Task brief » Below is a listing from which only part is wanted; return exactly the lines from the one with "total quantity: 154 -> 153" up to and including the one with "total: 6267.48 -> 6036.29".

The records »
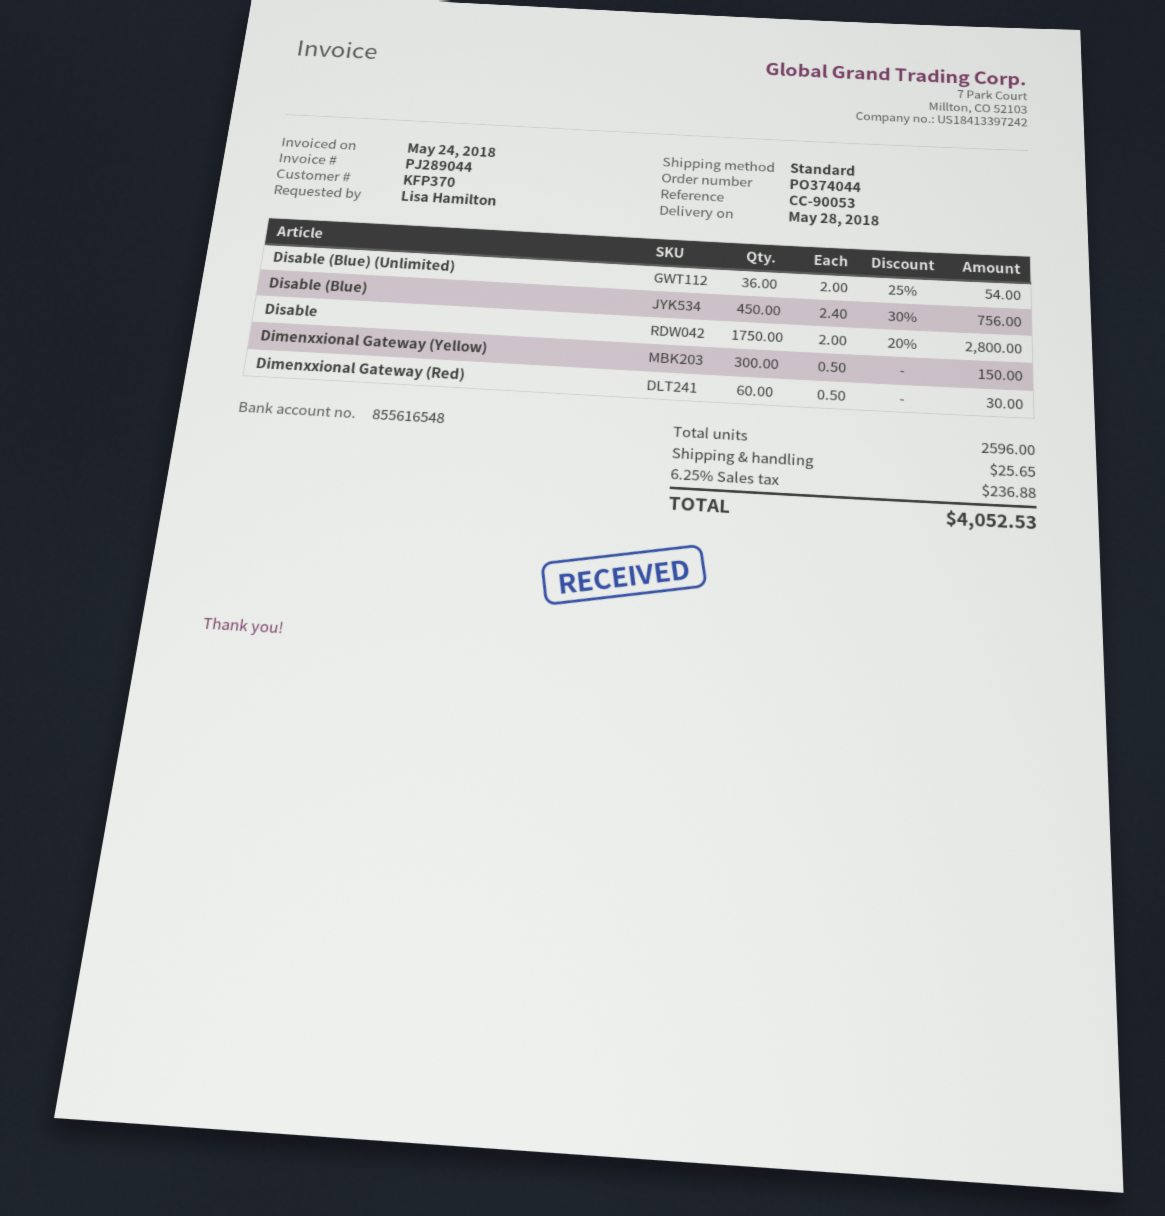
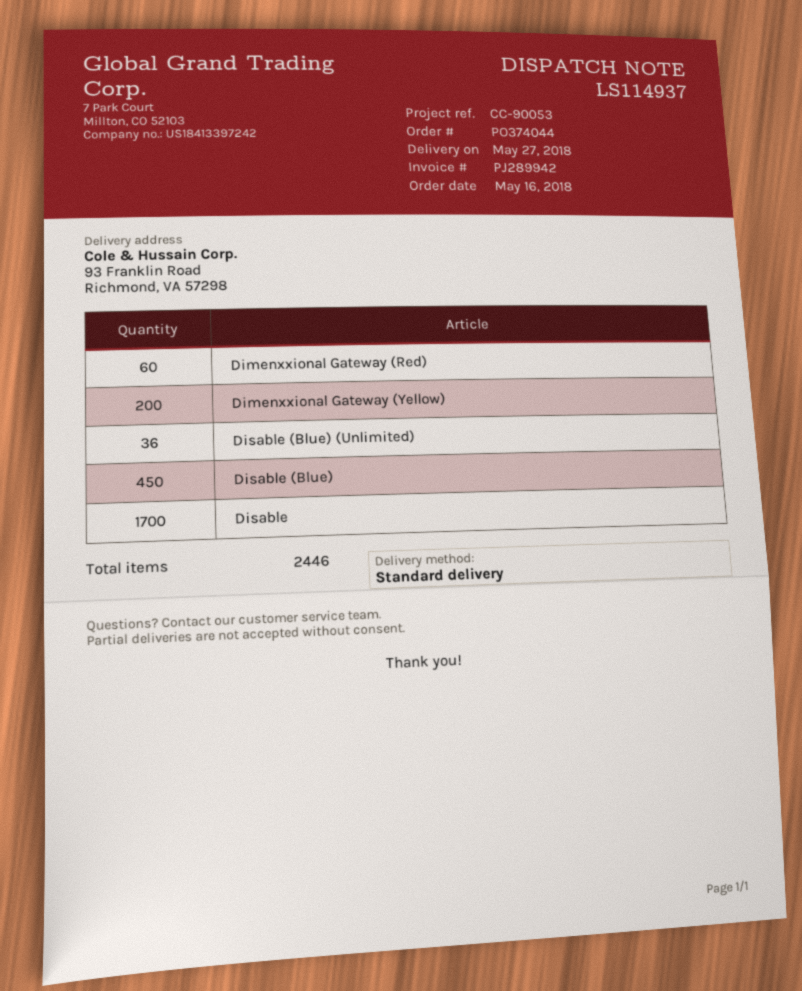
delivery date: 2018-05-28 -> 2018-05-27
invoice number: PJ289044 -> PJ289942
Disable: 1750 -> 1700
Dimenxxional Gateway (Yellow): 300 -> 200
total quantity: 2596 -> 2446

---

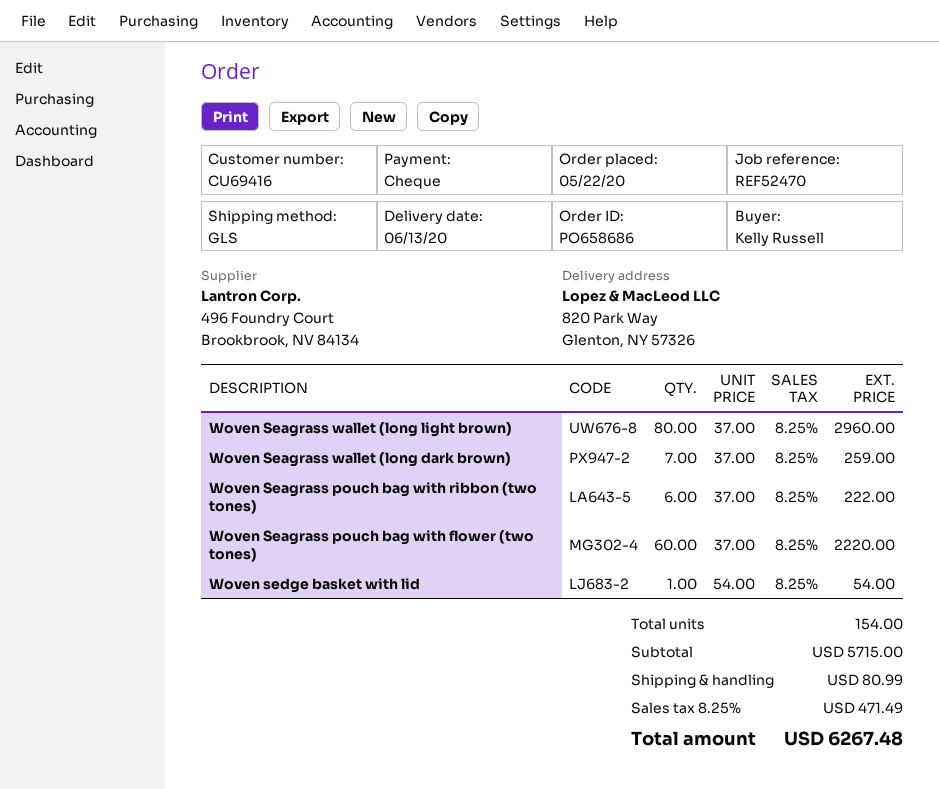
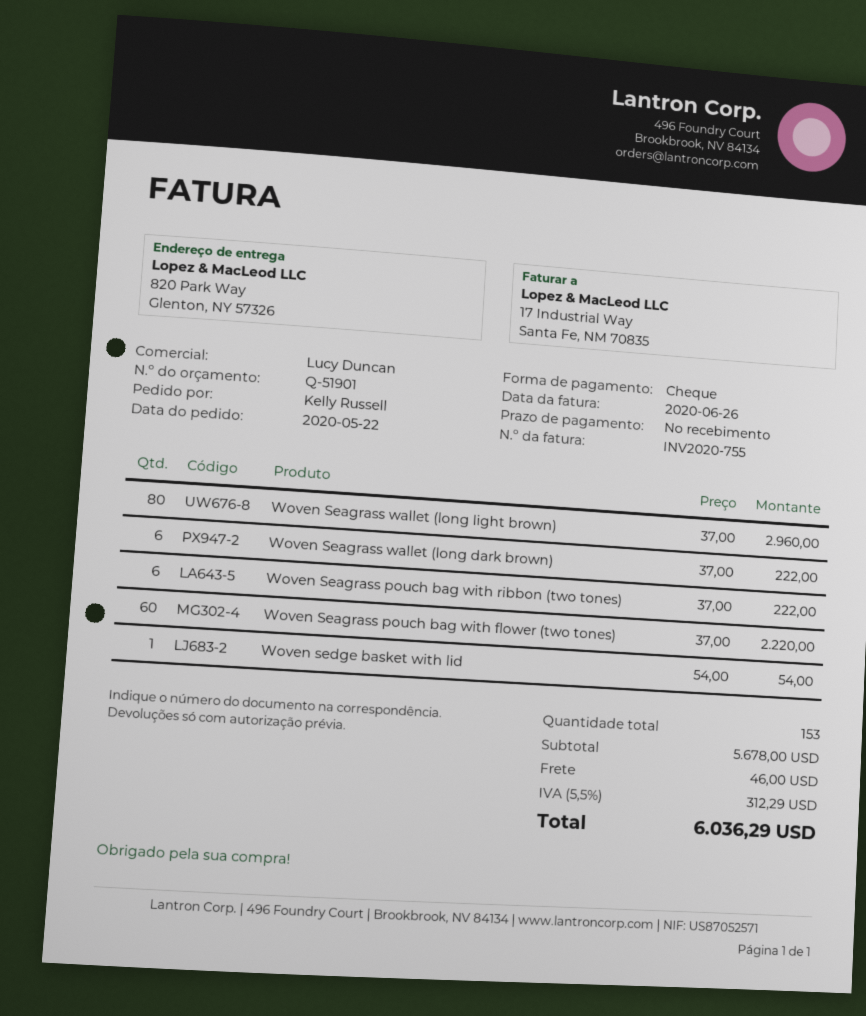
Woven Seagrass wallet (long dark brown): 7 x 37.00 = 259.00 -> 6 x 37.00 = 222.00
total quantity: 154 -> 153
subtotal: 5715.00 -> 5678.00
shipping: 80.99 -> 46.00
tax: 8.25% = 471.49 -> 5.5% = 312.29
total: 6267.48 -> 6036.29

--

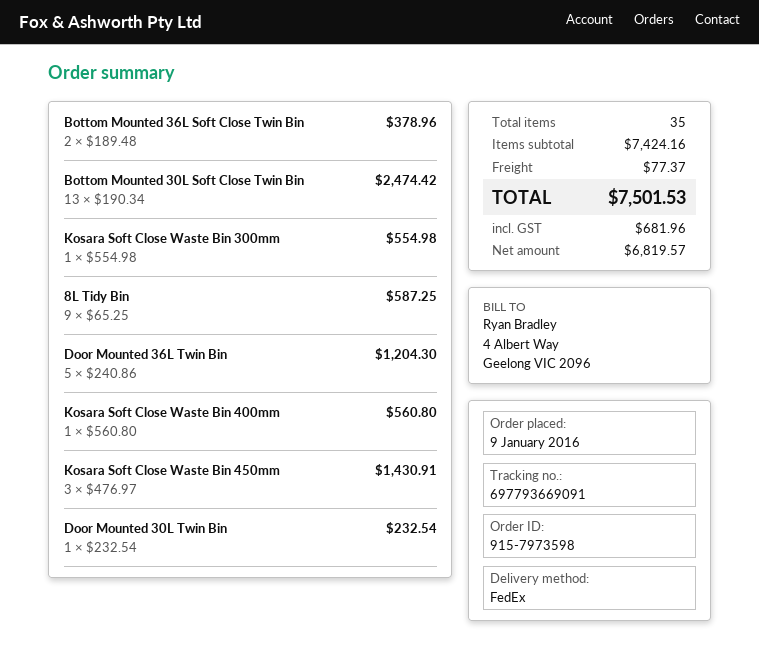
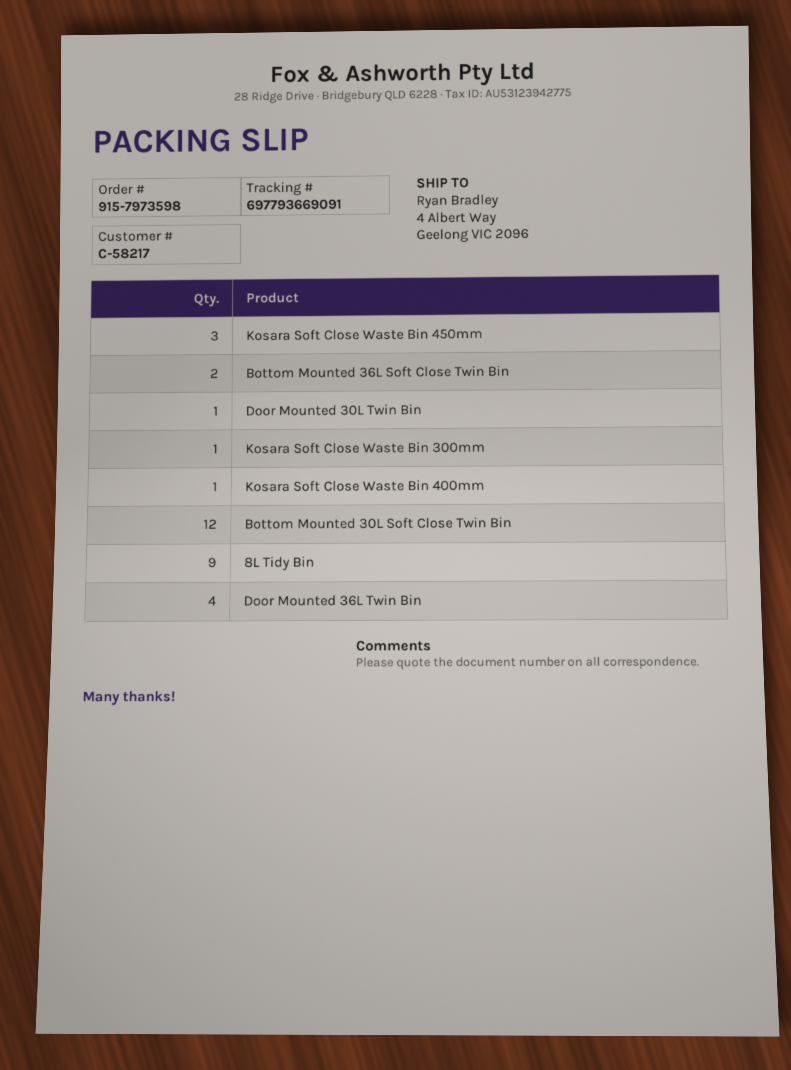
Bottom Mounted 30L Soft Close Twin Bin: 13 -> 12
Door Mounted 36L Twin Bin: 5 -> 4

Exercise response »
total quantity: 154 -> 153
subtotal: 5715.00 -> 5678.00
shipping: 80.99 -> 46.00
tax: 8.25% = 471.49 -> 5.5% = 312.29
total: 6267.48 -> 6036.29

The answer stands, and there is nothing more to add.